As mudanças englobam os dispositivos relacionados aos vínculos de contratação, à gestão e avaliação de desempenho, estabilidade dos servidores e outros tópicos, inclusive alheios à reforma administrativa.

Em geral, conforme este texto pretende demonstrar, as alterações não envolvem o núcleo e o sentido da reforma em relação ao texto original apresentado pelo Executivo. As modificações não contemplaram as críticas feitas pela sociedade e pelo movimento sindical, durante audiências públicas, e o documento mantém os principais pontos da proposta original.

Vínculos de contratação

O texto original da PEC 32 previa a criação de cinco novos vínculos de contratação: vínculo de experiência; vínculo por prazo determinado; vínculo por prazo indeterminado; cargo típico de Estado; e cargo de liderança e assessoramento. Já o substitutivo do relator prevê apenas o cargo exclusivo de Estado (nova denominação do cargo típico de Estado) e o contrato por tempo determinado.

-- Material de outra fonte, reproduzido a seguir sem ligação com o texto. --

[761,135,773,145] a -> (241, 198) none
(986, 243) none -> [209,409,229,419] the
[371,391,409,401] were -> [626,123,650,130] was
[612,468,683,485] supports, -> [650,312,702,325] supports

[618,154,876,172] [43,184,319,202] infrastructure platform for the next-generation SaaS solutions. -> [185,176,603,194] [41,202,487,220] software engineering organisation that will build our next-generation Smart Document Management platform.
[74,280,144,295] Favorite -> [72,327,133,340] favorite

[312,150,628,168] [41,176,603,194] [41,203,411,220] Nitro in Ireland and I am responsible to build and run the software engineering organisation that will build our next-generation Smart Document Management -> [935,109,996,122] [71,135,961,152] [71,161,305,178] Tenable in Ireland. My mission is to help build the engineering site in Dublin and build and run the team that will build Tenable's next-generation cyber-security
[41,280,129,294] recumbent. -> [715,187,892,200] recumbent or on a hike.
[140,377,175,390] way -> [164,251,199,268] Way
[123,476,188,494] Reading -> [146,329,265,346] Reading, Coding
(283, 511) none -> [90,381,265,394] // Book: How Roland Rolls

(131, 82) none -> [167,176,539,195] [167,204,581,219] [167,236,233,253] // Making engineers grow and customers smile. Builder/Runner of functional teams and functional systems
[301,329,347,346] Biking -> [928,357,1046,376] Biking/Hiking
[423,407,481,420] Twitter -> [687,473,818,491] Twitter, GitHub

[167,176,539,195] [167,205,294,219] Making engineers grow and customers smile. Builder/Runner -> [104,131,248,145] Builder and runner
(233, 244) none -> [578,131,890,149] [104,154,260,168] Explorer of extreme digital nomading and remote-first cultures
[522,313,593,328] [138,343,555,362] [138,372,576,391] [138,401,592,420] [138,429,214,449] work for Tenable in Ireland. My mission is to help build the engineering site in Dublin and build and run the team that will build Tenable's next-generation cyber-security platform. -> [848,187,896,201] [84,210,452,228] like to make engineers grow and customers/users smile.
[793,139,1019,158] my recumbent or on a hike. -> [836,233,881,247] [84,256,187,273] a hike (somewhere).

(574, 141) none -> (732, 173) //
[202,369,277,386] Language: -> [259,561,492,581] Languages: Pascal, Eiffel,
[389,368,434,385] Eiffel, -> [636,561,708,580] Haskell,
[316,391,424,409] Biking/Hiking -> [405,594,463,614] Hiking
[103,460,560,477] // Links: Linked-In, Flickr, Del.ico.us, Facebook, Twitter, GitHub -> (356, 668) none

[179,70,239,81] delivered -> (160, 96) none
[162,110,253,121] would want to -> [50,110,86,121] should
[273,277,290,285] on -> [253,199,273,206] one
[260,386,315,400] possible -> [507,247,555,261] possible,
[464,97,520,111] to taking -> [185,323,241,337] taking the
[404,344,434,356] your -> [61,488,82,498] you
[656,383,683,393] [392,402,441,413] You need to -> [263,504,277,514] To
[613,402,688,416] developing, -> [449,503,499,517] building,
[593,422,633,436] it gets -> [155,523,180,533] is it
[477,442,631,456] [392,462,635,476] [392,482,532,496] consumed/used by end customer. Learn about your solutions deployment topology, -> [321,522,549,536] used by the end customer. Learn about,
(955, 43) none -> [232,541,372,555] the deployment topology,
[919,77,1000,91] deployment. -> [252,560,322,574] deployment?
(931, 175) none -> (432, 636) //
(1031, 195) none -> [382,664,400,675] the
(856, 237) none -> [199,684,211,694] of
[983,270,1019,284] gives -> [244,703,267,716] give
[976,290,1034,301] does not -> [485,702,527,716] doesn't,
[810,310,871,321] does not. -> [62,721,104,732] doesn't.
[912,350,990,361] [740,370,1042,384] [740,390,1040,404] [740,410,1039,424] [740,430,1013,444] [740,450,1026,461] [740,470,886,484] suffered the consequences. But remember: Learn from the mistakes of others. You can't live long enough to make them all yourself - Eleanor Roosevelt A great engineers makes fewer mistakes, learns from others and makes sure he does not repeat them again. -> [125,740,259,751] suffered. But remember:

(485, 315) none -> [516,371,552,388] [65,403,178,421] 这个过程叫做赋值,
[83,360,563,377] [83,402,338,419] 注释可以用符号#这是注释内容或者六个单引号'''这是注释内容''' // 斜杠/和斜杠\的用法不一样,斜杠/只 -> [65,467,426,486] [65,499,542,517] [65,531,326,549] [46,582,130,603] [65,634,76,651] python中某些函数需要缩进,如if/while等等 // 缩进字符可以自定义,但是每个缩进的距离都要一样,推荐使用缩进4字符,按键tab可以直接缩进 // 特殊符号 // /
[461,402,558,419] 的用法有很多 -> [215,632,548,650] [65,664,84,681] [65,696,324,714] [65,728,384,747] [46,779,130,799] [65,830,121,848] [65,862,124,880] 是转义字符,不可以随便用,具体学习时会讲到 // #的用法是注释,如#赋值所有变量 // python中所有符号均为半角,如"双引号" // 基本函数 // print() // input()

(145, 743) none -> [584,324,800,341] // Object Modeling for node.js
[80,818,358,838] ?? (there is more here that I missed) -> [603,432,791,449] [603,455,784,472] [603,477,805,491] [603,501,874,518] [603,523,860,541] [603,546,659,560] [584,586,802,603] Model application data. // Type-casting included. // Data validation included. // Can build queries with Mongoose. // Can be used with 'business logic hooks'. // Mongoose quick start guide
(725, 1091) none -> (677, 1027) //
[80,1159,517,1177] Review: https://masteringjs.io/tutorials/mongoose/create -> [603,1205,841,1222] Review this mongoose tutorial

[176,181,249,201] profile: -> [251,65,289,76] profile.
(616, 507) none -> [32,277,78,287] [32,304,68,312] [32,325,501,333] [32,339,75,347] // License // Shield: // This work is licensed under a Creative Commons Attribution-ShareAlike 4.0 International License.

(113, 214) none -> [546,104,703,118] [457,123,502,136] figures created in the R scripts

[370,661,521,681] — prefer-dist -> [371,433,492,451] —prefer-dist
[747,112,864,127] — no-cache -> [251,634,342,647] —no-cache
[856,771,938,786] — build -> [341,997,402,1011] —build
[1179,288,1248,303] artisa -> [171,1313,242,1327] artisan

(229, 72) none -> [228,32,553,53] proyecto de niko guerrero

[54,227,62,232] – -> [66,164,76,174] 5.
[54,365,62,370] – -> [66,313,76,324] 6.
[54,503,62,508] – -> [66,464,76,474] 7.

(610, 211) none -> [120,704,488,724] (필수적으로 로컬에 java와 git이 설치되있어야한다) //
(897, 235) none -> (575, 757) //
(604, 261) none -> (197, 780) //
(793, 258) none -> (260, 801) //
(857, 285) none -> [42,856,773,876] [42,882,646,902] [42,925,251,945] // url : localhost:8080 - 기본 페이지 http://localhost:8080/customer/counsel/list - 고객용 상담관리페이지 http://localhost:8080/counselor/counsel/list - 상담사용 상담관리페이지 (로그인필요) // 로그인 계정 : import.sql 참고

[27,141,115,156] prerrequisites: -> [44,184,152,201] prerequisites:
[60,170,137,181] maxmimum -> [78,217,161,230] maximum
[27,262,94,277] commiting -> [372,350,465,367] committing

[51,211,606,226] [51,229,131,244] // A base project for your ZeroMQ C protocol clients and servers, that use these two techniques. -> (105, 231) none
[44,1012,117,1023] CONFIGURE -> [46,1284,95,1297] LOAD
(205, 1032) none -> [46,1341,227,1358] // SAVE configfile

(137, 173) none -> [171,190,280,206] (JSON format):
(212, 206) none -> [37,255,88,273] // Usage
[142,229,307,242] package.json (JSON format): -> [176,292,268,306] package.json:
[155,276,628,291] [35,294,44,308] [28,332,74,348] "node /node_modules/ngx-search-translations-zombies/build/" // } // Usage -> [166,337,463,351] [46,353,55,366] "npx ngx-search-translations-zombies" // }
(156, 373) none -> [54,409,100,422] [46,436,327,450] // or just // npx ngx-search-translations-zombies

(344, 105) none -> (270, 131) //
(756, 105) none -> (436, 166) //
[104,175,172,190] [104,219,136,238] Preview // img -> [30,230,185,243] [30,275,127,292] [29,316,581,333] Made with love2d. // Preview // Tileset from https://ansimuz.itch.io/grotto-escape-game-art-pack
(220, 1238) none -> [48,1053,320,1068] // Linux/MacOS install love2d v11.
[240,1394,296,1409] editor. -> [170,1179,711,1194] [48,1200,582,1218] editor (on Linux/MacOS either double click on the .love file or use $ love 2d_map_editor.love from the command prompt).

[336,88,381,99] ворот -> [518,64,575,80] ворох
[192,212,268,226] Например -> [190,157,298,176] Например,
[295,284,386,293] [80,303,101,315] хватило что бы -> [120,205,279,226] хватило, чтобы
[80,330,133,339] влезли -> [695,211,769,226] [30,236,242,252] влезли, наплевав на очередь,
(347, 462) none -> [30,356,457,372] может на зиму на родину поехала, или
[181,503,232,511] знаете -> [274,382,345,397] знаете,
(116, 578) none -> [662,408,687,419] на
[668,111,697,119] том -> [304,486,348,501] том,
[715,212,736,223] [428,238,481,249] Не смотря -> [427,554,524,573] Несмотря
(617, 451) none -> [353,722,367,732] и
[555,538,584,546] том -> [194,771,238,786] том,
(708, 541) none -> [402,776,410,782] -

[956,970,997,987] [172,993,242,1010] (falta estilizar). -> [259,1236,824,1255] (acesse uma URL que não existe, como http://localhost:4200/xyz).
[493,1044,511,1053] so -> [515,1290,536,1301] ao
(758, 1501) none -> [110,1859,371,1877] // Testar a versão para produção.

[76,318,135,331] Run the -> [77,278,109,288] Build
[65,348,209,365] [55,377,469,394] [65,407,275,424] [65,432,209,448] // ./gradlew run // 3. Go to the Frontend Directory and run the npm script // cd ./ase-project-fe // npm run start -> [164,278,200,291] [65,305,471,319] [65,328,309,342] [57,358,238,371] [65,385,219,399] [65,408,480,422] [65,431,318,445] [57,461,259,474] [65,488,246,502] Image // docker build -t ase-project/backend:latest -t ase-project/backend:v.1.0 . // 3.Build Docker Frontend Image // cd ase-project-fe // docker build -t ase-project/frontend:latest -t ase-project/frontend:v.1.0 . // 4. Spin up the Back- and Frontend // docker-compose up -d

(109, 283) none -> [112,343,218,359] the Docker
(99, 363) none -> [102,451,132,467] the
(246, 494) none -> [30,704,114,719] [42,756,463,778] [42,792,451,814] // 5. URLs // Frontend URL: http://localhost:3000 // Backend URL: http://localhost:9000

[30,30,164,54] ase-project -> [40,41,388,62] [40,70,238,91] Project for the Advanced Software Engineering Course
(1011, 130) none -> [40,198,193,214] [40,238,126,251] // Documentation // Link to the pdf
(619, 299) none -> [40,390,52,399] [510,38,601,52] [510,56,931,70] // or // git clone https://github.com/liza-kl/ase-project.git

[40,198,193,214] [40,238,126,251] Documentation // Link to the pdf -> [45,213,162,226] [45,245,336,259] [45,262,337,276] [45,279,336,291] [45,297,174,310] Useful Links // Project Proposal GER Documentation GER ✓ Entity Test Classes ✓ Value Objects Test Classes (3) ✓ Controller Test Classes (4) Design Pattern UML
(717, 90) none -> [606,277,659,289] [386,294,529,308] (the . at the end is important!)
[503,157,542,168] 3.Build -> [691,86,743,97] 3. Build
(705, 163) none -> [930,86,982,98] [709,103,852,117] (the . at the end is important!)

Cargos exclusivos de Estado

O substitutivo traz para o texto da Constituição a definição dos cargos exclusivos de Estado, deixando de remetê-los à Lei Complementar. Os cargos são: aqueles voltados a funções finalísticas e diretamente afetas à segurança pública, à representação diplomática, à inteligência de Estado, à gestão governamental, à advocacia pública, à defensoria pública, à elaboração orçamentária, ao processo judicial e legislativo, à atuação institucional do Ministério Público, à manutenção da ordem tributária e financeira ou ao exercício de atividades de regulação, de fiscalização e de controle.

Os cargos exclusivos de Estado terão algumas prerrogativas:

– Quando houver processo administrativo que vise à perda do cargo, haverá garantia de que ocupantes do mesmo cargo componham o órgão colegiado responsável pelos procedimentos. Para os demais servidores, o processo será conduzido apenas por ocupantes de cargo efetivo, não necessariamente no mesmo cargo;

– Não estarão sujeitos à redução de até 25% da jornada com abatimento proporcional de remuneração;

– No caso dos instrumentos de cooperação, a permissão para compartilhamento de recursos humanos de particulares não se aplica aos ocupantes desses cargos;

– Esses servidores terão critérios e garantias especiais (definidos em lei) para a perda do cargo decorrente: da violação dos limites de despesas com pessoal definidos na Lei de Responsabilidade Fiscal (LRF); de avaliação de desempenho; e de processo administrativo;

– Esses cargos não poderão ser preenchidos por servidores contratados por tempo determinado.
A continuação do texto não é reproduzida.